Because whole-genome sequencing (WGS), particularly long-read sequencing, can offer insights into bacterial relationships both at core-genome and plasmid levels, we tested its utility, using VIM-CPE as example, to investigate plasmid and CPE spread in a hospital beyond outbreaks.
We included inpatient episodes from 2018 to 2021 involving blaVIM-bearing CPE isolates. Short- and long-read WGS data were combined with patient movement information to identify genomically related hospital-acquired VIM-CPE and putative transmission routes.

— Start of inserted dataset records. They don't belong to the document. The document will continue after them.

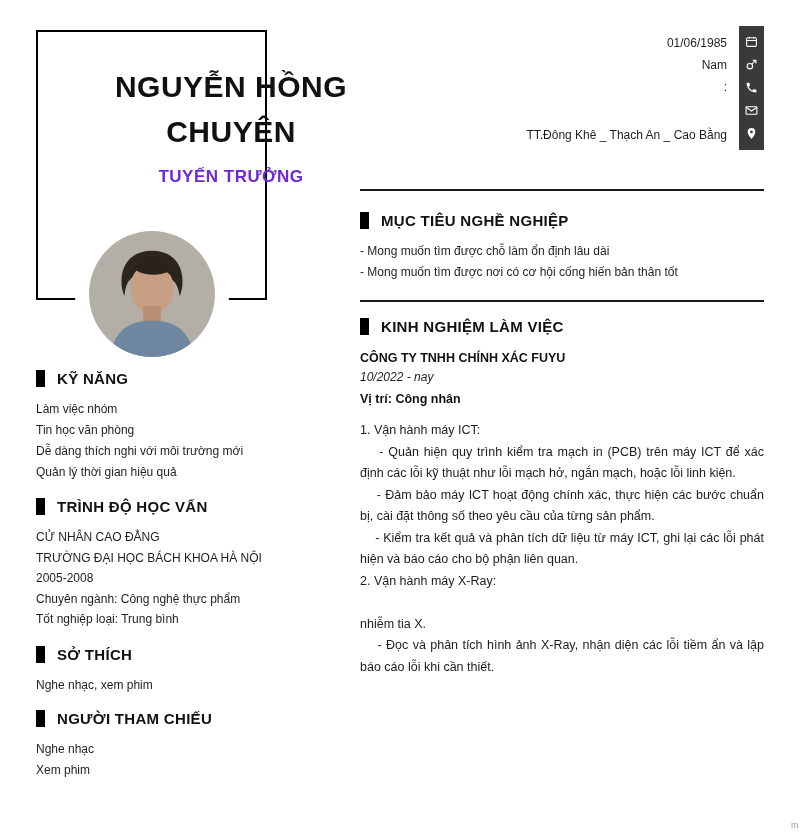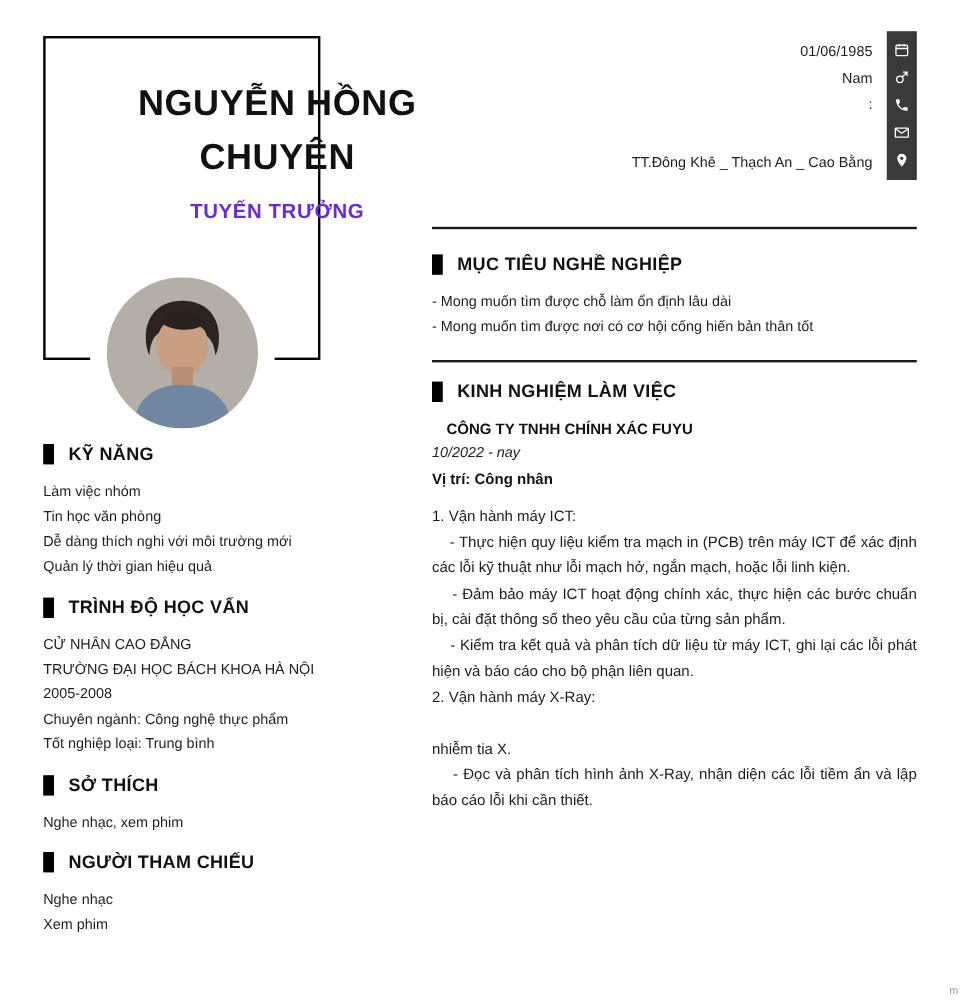--- a/index.html
+++ b/index.html
@@ -29,21 +29,21 @@
 
   .col-left-section { left:36px; width:300px; }
   .items { margin:12px 0 0; padding:0; list-style:none; font-size:12px; line-height:21px; color:#1e1e1e; }
   .edu-lines { margin-top:12px; font-size:12px; line-height:20.5px; color:#1e1e1e; }
 
   .hr { position:absolute; left:360px; width:404px; height:2px; background:#1a1a1a; }
   .col-right-section { left:360px; width:404px; }
   .obj-items { margin-top:12px; }
   .obj-items p { margin:0; font-size:12px; line-height:21px; }
 
-  .exp-company { margin-top:16px; font-size:12.5px; font-weight:bold; color:#111;margin-left:12px; }
+  .exp-company { margin-top:16px; font-size:12.5px; font-weight:bold; color:#111; }
   .exp-period { margin-top:5px; font-size:12px; font-style:italic; }
   .exp-position { margin-top:8px; font-size:12.5px; font-weight:bold; color:#111; }
   .exp-details { margin-top:14px; }
   .exp-details p { margin:0; font-size:12.5px; line-height:21.5px; min-height:21.5px;
                    text-align:justify; white-space:pre-wrap; color:#1c1c1c; }
 
   .watermark { position:absolute; left:791px; top:820px; font-size:9px; color:#999; }
 </style>
 </head>
 <body>
@@ -173,21 +173,21 @@
   <section class="section col-right-section" style="top:318px;">
     <div class="section-header">
       <span class="marker"></span>
       <span>KINH NGHIỆM LÀM VIỆC</span>
     </div>
     <div class="exp-company">CÔNG TY TNHH CHÍNH XÁC FUYU</div>
     <div class="exp-period">10/2022 - nay</div>
     <div class="exp-position">Vị trí: Công nhân</div>
     <div class="exp-details">
       <p>1. Vận hành máy ICT:</p>
-      <p>    - Thực hiện quy liệu kiểm tra mạch in (PCB) trên máy ICT để xác định các lỗi kỹ thuật như lỗi mạch hở, ngắn mạch, hoặc lỗi linh kiện.</p>
+      <p>    - Quản hiện quy trình kiểm tra mạch in (PCB) trên máy ICT để xác định các lỗi kỹ thuật như lỗi mạch hở, ngắn mạch, hoặc lỗi linh kiện.</p>
       <p>    - Đảm bảo máy ICT hoạt động chính xác, thực hiện các bước chuẩn bị, cài đặt thông số theo yêu cầu của từng sản phẩm.</p>
       <p>    - Kiểm tra kết quả và phân tích dữ liệu từ máy ICT, ghi lại các lỗi phát hiện và báo cáo cho bộ phận liên quan.</p>
       <p>2. Vận hành máy X-Ray:</p>
       <p></p>
       <p>nhiễm tia X.</p>
       <p>    - Đọc và phân tích hình ảnh X-Ray, nhận diện các lỗi tiềm ẩn và lập báo cáo lỗi khi cần thiết.</p>
     </div>
   </section>
 
   <div class="watermark">m</div>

Among 43 included inpatient episodes, 27 isolates were hospital-acquired, with 23 genomically related based on core-genome or plasmid analyses. For 14 of these 23 isolates, patient movement data supported suspected transmission events. Plasmid and core-genome level analyses revealed that most transmission events did not temporally concur, occurring over up to 33 months. Thus, conventional infection tracing methods focusing on concurrent spatiotemporal contact missed a substantial proportion of transmission events.
With our findings, we advocate for broader epidemiological investigations of temporal connections if genomic data suggest relatedness. We emphasise considering plasmid transfer alongside analyses of core-genome relatedness of bacteria beyond patient contact events to study CPE and resistance spread, and guide infection control strategies.